- EXERCISE: Lines from the one containing "subtotal: 2193.00 -> 2585.00" through the final line of the entries below: reproduce them exactly, all of them and only them.

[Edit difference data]
───
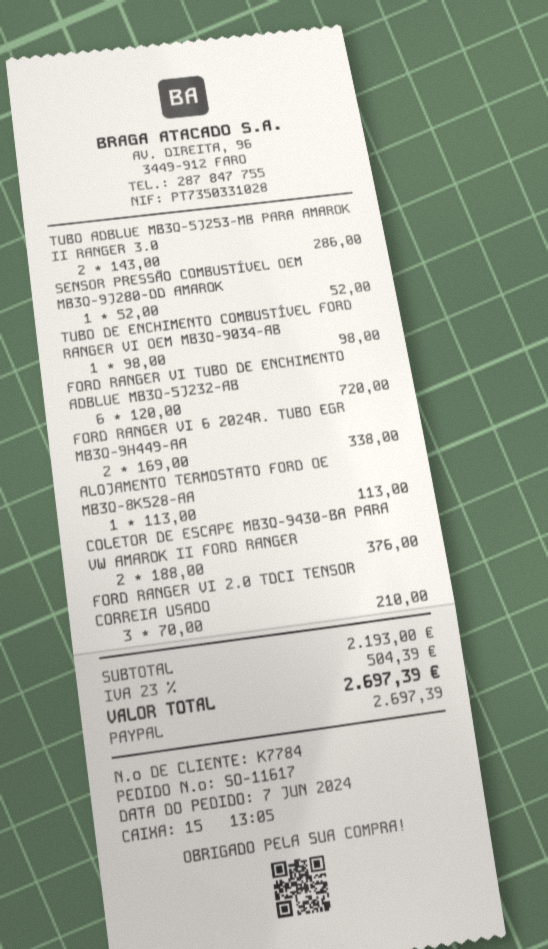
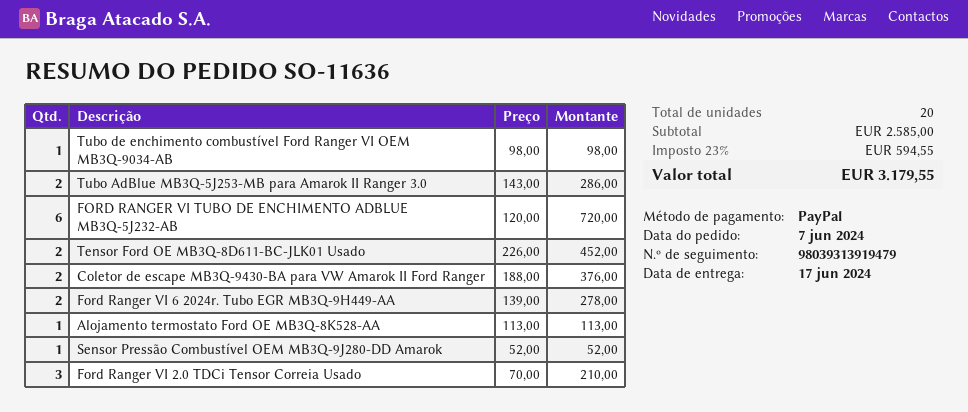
order number: SO-11617 -> SO-11636
FORD RANGER VI 6 2024R. TUBO EGR MB3Q-9H449-AA: 2 x 169.00 = 338.00 -> 2 x 139.00 = 278.00
Tensor Ford OE MB3Q-8D611-BC-JLK01 Usado: none -> 2 x 226.00 = 452.00
subtotal: 2193.00 -> 2585.00
tax: 23% = 504.39 -> 23% = 594.55
total: 2697.39 -> 3179.55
───
- WRITTEN SOLUTION:
subtotal: 2193.00 -> 2585.00
tax: 23% = 504.39 -> 23% = 594.55
total: 2697.39 -> 3179.55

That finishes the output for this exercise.